しかもリボーンはツナが自分に気付いた事を多少なりとも驚いているようだ。カモフラージュスーツなんていってのけている。
「百人が百人振り返るぞ!」
その通りだ。声には出せないが絶対そうだと断言できる。まだパオパオ師匠の方がましだ。

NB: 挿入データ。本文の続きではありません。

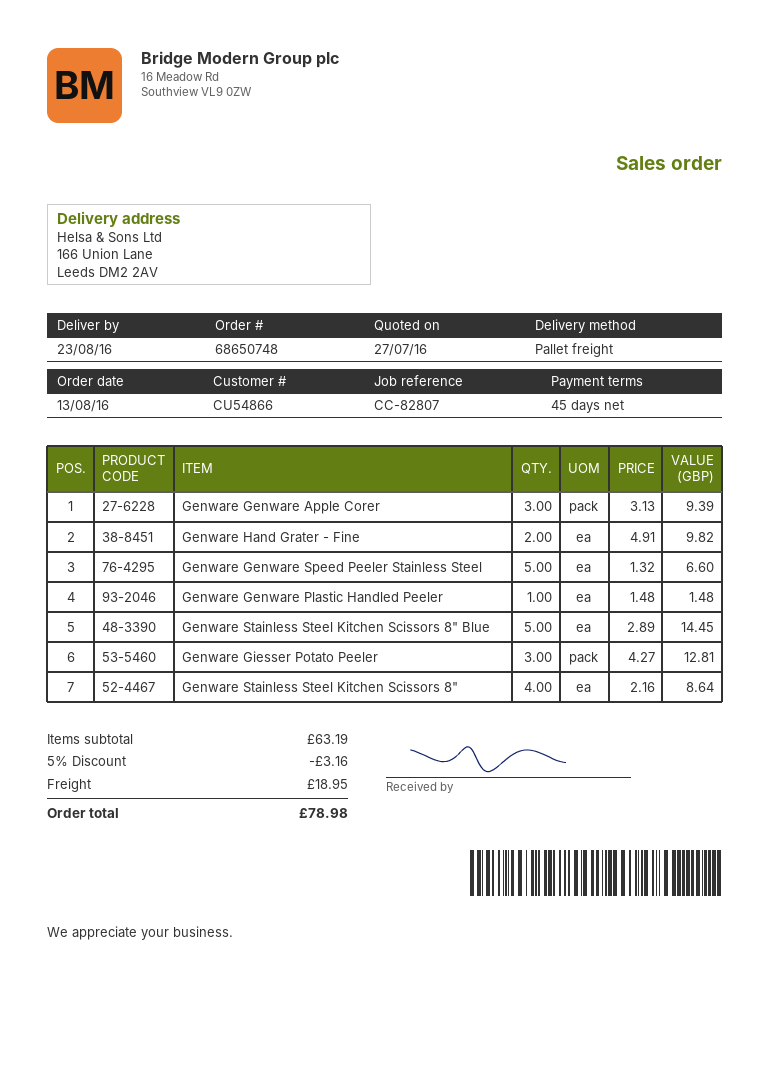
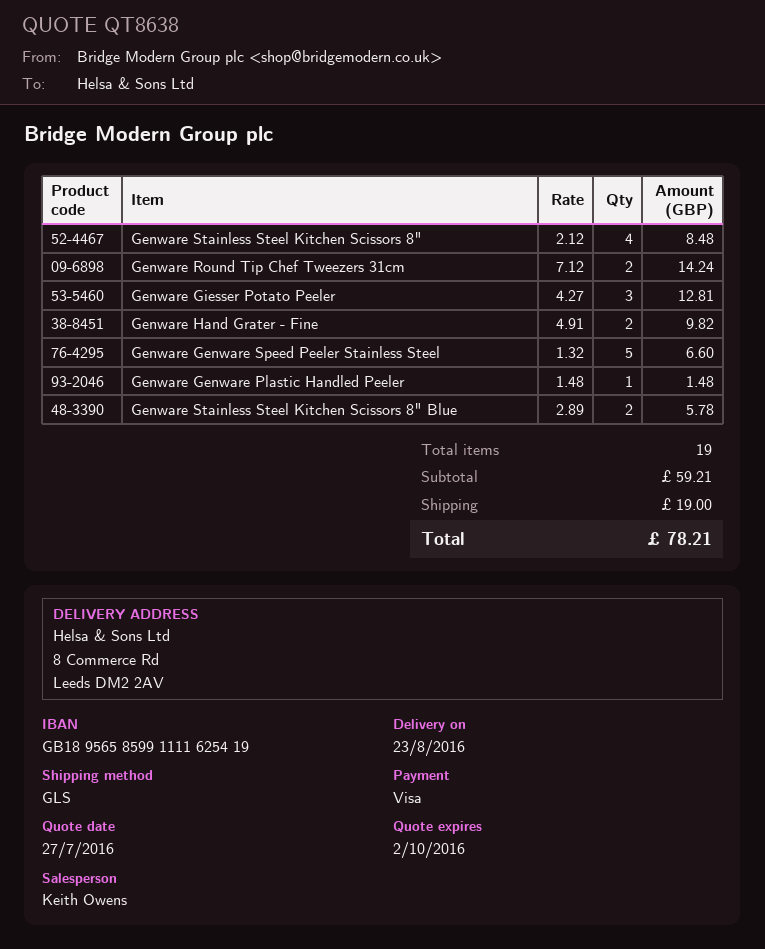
shipping method: pallet freight -> GLS
ship to: 166 Union Lane, Leeds DM2 2AV -> 8 Commerce Rd, Leeds DM2 2AV
Genware Genware Apple Corer: 3 x 3.13 = 9.39 -> none
Genware Stainless Steel Kitchen Scissors 8" Blue: 5 x 2.89 = 14.45 -> 2 x 2.89 = 5.78
Genware Stainless Steel Kitchen Scissors 8": 4 x 2.16 = 8.64 -> 4 x 2.12 = 8.48
Genware Round Tip Chef Tweezers 31cm: none -> 2 x 7.12 = 14.24
subtotal: 63.19 -> 59.21
discount: 5% = 3.16 -> none
shipping: 18.95 -> 19.00
total: 78.98 -> 78.21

こんなのが町中をうろついていたら迷惑で仕方がないだろう。(主に棘が)
「それより、ファミリーのアジトを作るぞ」
「はぁ!?」
いつの間にか着替えを済ませていたリボーンが急に案、いやもう決定事項だろうから決定事項を言い出す。
「へー面白そうだな。秘密基地か」
「子供かおめーは!…アジトいーじゃないスか!ファミリーにアジトは絶対必要っスよ!」
以外と乗り気な二人。
『それより、何処に作るんです?場所が決まっていなければ作ろうにも作れません(まあ、知ってはいますが)』
「学校の応接室だ。応接室はほとんど使われてねーんだ。家具も見晴らしもいいし立地条件は最高だぞ」
「まずは机の配置替えからだな」
「オレ10代目から見て右手の席な」
「まっマジで〜〜〜!?」
『あの、応接室はもう…「いいからついて来い」はぁ…』
応接室にいる並中最強の風紀委員長の事を知らせようとしたが、リボーンな邪魔されあえなく失敗。仕方なくそのままついていくことにした。
これから起こる事を思い、ため息をつきながら。